— Your goal —
From the first line to the last, retype everything below exactly, minus the pictures.

╭─ Data provided

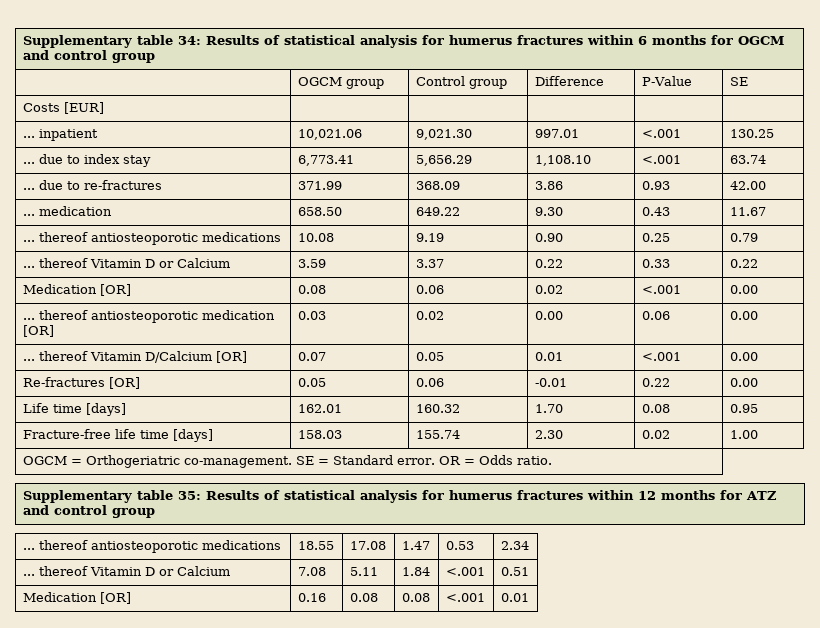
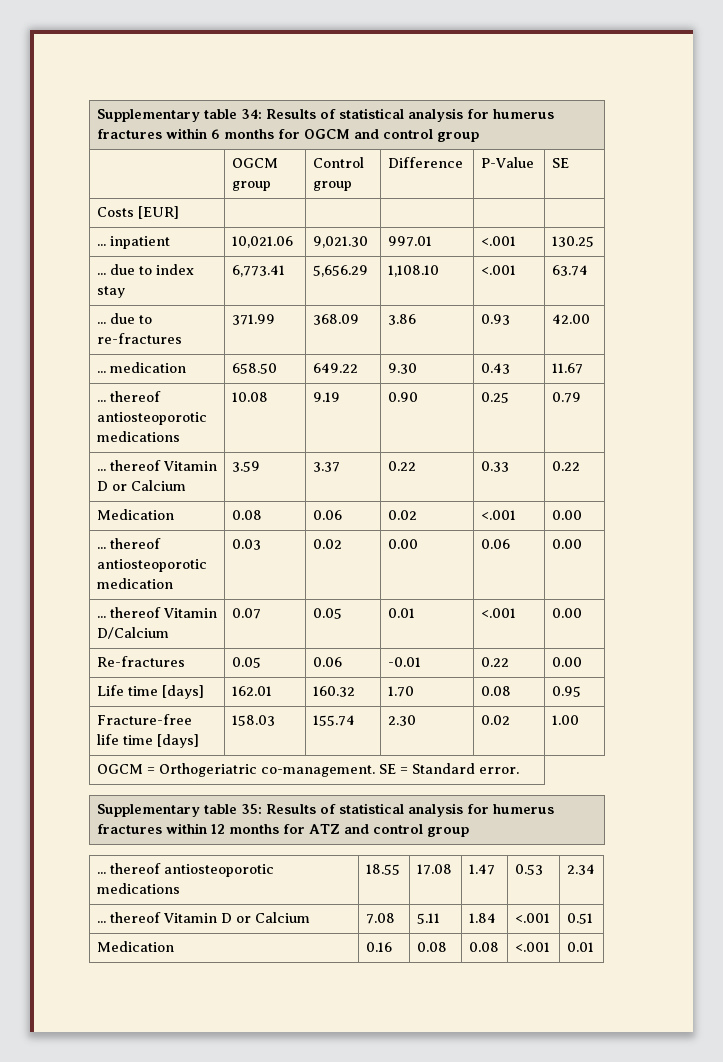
- Medication [OR] | 0.08 | 0.06 | 0.02 | <.001 | 0.00
+ Medication | 0.08 | 0.06 | 0.02 | <.001 | 0.00
- ... thereof antiosteoporotic medication [OR] | 0.03 | 0.02 | 0.00 | 0.06 | 0.00
+ ... thereof antiosteoporotic medication | 0.03 | 0.02 | 0.00 | 0.06 | 0.00
- ... thereof Vitamin D/Calcium [OR] | 0.07 | 0.05 | 0.01 | <.001 | 0.00
+ ... thereof Vitamin D/Calcium | 0.07 | 0.05 | 0.01 | <.001 | 0.00
- Re-fractures [OR] | 0.05 | 0.06 | -0.01 | 0.22 | 0.00
+ Re-fractures | 0.05 | 0.06 | -0.01 | 0.22 | 0.00
- OGCM = Orthogeriatric co-management. SE = Standard error. OR = Odds ratio.
+ OGCM = Orthogeriatric co-management. SE = Standard error.
- Medication [OR] | 0.16 | 0.08 | 0.08 | <.001 | 0.01
+ Medication | 0.16 | 0.08 | 0.08 | <.001 | 0.01

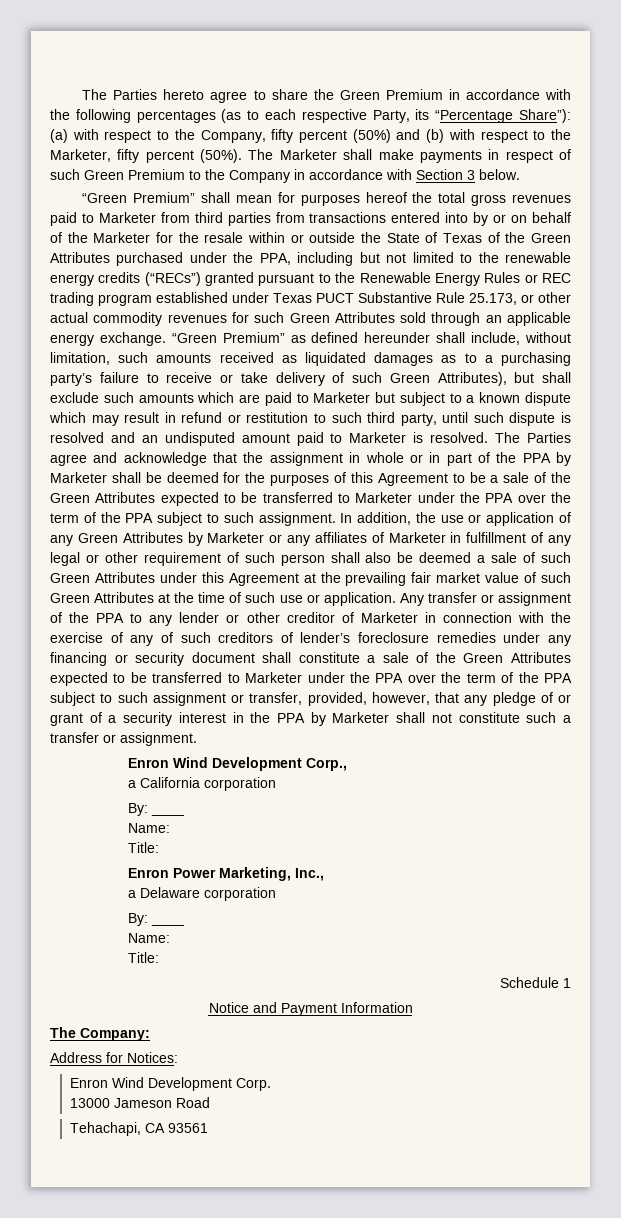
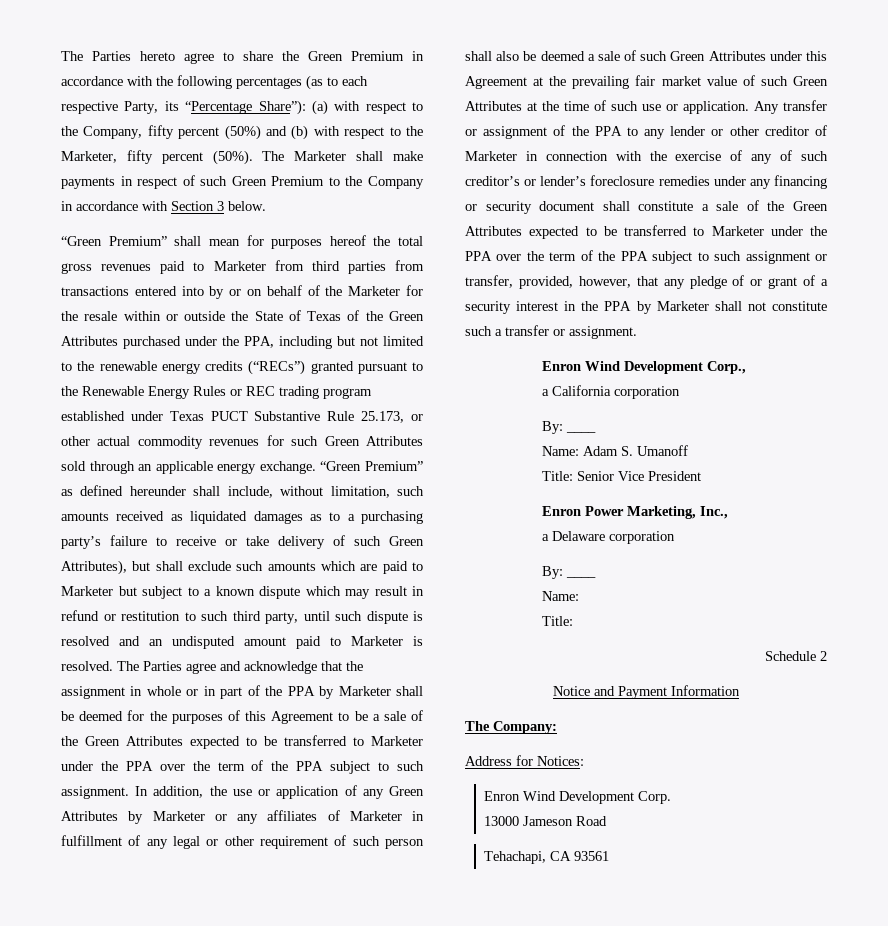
- Any transfer or assignment of the PPA to any lender or other creditor of Marketer in connection with the exercise of any of such creditors of lender’s foreclosure remedies under any financing or security document shall constitute a sale of the Green Attributes expected to be transferred to Marketer under the PPA over the term of the PPA subject to such assignment or transfer, provided, however, that any pledge of or grant of a security interest in the PPA by Marketer shall not constitute such a transfer or assignment.
+ Any transfer or assignment of the PPA to any lender or other creditor of Marketer in connection with the exercise of any of such creditor’s or lender’s foreclosure remedies under any financing or security document shall constitute a sale of the Green Attributes expected to be transferred to Marketer under the PPA over the term of the PPA subject to such assignment or transfer, provided, however, that any pledge of or grant of a security interest in the PPA by Marketer shall not constitute such a transfer or assignment.
  a California corporation
  By: ____
- Name:
- Title:
+ Name: Adam S. Umanoff
+ Title: Senior Vice President
- Schedule 1
+ Schedule 2

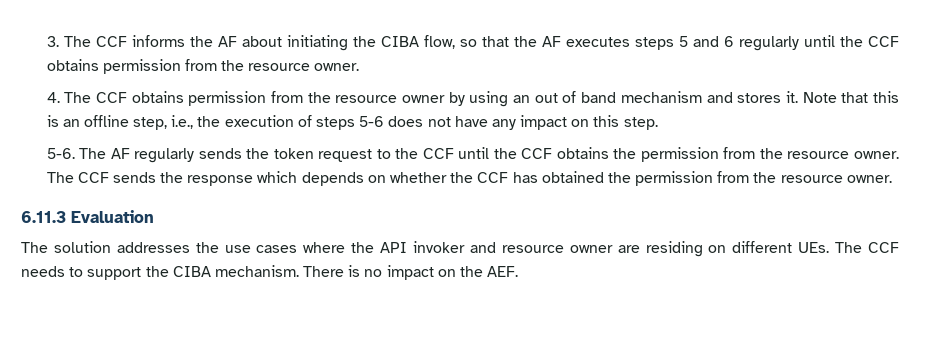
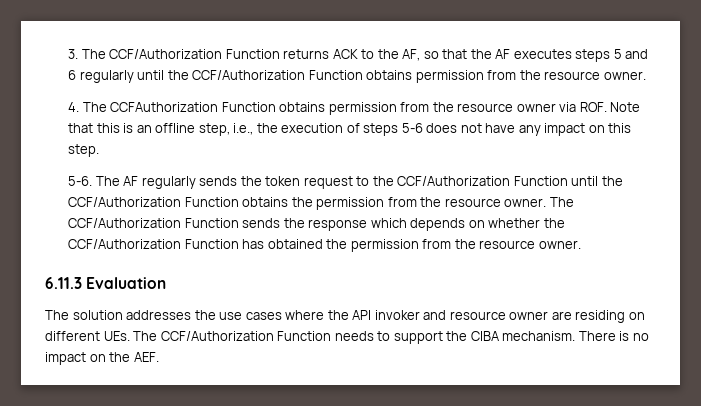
- 3. The CCF informs the AF about initiating the CIBA flow, so that the AF executes steps 5 and 6 regularly until the CCF obtains permission from the resource owner.
+ 3. The CCF/Authorization Function returns ACK to the AF, so that the AF executes steps 5 and 6 regularly until the CCF/Authorization Function obtains permission from the resource owner.
- 4. The CCF obtains permission from the resource owner by using an out of band mechanism and stores it. Note that this is an offline step, i.e., the execution of steps 5-6 does not have any impact on this step.
+ 4. The CCFAuthorization Function obtains permission from the resource owner via ROF. Note that this is an offline step, i.e., the execution of steps 5-6 does not have any impact on this step.
- The AF regularly sends the token request to the CCF until the CCF obtains the permission from the resource owner.
+ The AF regularly sends the token request to the CCF/Authorization Function until the CCF/Authorization Function obtains the permission from the resource owner.
- The CCF sends the response which depends on whether the CCF has obtained the permission from the resource owner.
+ The CCF/Authorization Function sends the response which depends on whether the CCF/Authorization Function has obtained the permission from the resource owner.
- The solution addresses the use cases where the API invoker and resource owner are residing on different UEs. The CCF needs to support the CIBA mechanism.
+ The solution addresses the use cases where the API invoker and resource owner are residing on different UEs. The CCF/Authorization Function needs to support the CIBA mechanism.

╰─

— Problem solution —
- Medication [OR] | 0.08 | 0.06 | 0.02 | <.001 | 0.00
+ Medication | 0.08 | 0.06 | 0.02 | <.001 | 0.00
- ... thereof antiosteoporotic medication [OR] | 0.03 | 0.02 | 0.00 | 0.06 | 0.00
+ ... thereof antiosteoporotic medication | 0.03 | 0.02 | 0.00 | 0.06 | 0.00
- ... thereof Vitamin D/Calcium [OR] | 0.07 | 0.05 | 0.01 | <.001 | 0.00
+ ... thereof Vitamin D/Calcium | 0.07 | 0.05 | 0.01 | <.001 | 0.00
- Re-fractures [OR] | 0.05 | 0.06 | -0.01 | 0.22 | 0.00
+ Re-fractures | 0.05 | 0.06 | -0.01 | 0.22 | 0.00
- OGCM = Orthogeriatric co-management. SE = Standard error. OR = Odds ratio.
+ OGCM = Orthogeriatric co-management. SE = Standard error.
- Medication [OR] | 0.16 | 0.08 | 0.08 | <.001 | 0.01
+ Medication | 0.16 | 0.08 | 0.08 | <.001 | 0.01

- Any transfer or assignment of the PPA to any lender or other creditor of Marketer in connection with the exercise of any of such creditors of lender’s foreclosure remedies under any financing or security document shall constitute a sale of the Green Attributes expected to be transferred to Marketer under the PPA over the term of the PPA subject to such assignment or transfer, provided, however, that any pledge of or grant of a security interest in the PPA by Marketer shall not constitute such a transfer or assignment.
+ Any transfer or assignment of the PPA to any lender or other creditor of Marketer in connection with the exercise of any of such creditor’s or lender’s foreclosure remedies under any financing or security document shall constitute a sale of the Green Attributes expected to be transferred to Marketer under the PPA over the term of the PPA subject to such assignment or transfer, provided, however, that any pledge of or grant of a security interest in the PPA by Marketer shall not constitute such a transfer or assignment.
  a California corporation
  By: ____
- Name:
- Title:
+ Name: Adam S. Umanoff
+ Title: Senior Vice President
- Schedule 1
+ Schedule 2

- 3. The CCF informs the AF about initiating the CIBA flow, so that the AF executes steps 5 and 6 regularly until the CCF obtains permission from the resource owner.
+ 3. The CCF/Authorization Function returns ACK to the AF, so that the AF executes steps 5 and 6 regularly until the CCF/Authorization Function obtains permission from the resource owner.
- 4. The CCF obtains permission from the resource owner by using an out of band mechanism and stores it. Note that this is an offline step, i.e., the execution of steps 5-6 does not have any impact on this step.
+ 4. The CCFAuthorization Function obtains permission from the resource owner via ROF. Note that this is an offline step, i.e., the execution of steps 5-6 does not have any impact on this step.
- The AF regularly sends the token request to the CCF until the CCF obtains the permission from the resource owner.
+ The AF regularly sends the token request to the CCF/Authorization Function until the CCF/Authorization Function obtains the permission from the resource owner.
- The CCF sends the response which depends on whether the CCF has obtained the permission from the resource owner.
+ The CCF/Authorization Function sends the response which depends on whether the CCF/Authorization Function has obtained the permission from the resource owner.
- The solution addresses the use cases where the API invoker and resource owner are residing on different UEs. The CCF needs to support the CIBA mechanism.
+ The solution addresses the use cases where the API invoker and resource owner are residing on different UEs. The CCF/Authorization Function needs to support the CIBA mechanism.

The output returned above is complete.